Baichuan Intelligent Technology Releases Its First Large-scale Pre-training Language Model baichuan-7B

Baichuan Intelligent Technology Releases Its First Large-scale Pre-training Language Model baichuan-7B

Baichuan Intelligent Technology, an organization established by former Sogou CEO Wang XiaoChuan, has formally launched its first large-scale Chinese and English pre-training mannequin, baichuan-7B. The mannequin, which consists of seven billion parameters, has been launched on a number of platforms together with Hugging Face, Github, and Model Scope, and has achieved high leads to a number of benchmark exams.

At Github, it states: baichuan-7B is an open-source, large-scale pre-training language mannequin developed by Baichuan Intelligent Technology. baichuan-7B relies on Transformer structure, which accommodates 7 billion parameter and skilled on roughly 1.2 trillion tokens. It helps each Chinese and English languages with a context window size of 4096. It has achieved one of the best efficiency amongst fashions of the identical measurement on normal Chinese and English authoritative benchmarks (C-EVAL, MMLU, and so on).

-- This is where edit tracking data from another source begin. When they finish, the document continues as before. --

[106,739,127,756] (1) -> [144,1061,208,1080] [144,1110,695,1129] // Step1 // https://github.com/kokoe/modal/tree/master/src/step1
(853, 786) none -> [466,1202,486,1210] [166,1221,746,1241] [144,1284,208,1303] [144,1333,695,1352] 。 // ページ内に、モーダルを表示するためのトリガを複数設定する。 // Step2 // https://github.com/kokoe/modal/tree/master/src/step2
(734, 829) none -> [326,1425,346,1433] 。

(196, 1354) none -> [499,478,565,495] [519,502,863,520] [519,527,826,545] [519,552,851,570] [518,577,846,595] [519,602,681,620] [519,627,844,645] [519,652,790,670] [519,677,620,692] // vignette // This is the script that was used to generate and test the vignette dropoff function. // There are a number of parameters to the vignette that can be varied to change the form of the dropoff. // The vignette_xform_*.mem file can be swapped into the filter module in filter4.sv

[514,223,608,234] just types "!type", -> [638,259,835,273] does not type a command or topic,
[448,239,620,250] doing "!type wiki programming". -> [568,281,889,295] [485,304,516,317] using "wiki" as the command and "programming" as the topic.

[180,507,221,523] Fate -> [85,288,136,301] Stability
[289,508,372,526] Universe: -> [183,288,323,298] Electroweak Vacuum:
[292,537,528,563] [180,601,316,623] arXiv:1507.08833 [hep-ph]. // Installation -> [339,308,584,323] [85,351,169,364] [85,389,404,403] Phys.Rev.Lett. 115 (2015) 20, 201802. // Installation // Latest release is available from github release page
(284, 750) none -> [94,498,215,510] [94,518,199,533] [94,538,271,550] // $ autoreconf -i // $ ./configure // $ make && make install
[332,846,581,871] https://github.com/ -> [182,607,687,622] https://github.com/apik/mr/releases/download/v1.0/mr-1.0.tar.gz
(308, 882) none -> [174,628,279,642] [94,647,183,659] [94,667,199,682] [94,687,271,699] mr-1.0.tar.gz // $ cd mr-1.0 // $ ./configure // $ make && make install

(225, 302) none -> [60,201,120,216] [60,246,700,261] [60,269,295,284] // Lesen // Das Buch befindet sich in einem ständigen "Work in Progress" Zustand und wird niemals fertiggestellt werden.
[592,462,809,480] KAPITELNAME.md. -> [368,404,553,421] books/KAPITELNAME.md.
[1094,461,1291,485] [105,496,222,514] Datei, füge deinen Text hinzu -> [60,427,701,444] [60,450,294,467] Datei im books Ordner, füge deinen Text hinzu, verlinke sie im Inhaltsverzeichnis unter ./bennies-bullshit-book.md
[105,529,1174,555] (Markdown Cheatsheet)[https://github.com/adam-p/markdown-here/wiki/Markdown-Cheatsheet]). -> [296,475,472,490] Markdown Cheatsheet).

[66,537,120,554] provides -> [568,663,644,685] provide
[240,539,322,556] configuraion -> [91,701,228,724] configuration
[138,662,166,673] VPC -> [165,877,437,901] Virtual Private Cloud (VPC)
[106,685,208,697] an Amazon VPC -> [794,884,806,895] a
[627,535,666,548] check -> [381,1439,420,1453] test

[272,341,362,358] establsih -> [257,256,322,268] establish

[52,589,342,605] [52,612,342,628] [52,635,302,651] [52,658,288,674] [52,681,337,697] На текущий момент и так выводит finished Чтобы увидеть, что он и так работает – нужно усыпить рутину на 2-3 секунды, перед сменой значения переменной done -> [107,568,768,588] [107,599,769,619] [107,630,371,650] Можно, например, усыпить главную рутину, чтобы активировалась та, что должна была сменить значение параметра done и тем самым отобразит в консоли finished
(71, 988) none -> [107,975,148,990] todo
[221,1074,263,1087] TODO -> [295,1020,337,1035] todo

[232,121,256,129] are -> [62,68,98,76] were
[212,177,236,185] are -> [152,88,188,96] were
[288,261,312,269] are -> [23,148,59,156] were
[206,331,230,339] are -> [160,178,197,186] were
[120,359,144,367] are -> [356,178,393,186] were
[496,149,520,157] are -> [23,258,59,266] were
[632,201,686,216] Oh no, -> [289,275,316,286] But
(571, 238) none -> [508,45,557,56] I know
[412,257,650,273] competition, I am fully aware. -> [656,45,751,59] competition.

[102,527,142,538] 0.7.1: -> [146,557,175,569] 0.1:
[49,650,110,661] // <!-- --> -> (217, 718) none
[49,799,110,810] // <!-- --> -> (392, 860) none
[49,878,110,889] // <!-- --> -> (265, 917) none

The efficiency of baichuan-7B has been verified via complete assessments utilizing influential Chinese benchmarks resembling C-Eval, AGIEval, and Gaokao. In these evaluations, the mannequin has persistently achieved excellent outcomes, surpassing different pre-trained fashions of the identical parameter scale and changing into the top-performing native pre-trained mannequin in Chinese.In the AGIEval evaluation, baichuan-7B scored 34.4 factors, considerably outperforming different open-source fashions resembling LLaMA-7B, Falcon-7B, Bloom-7B, and ChatGLM-6B.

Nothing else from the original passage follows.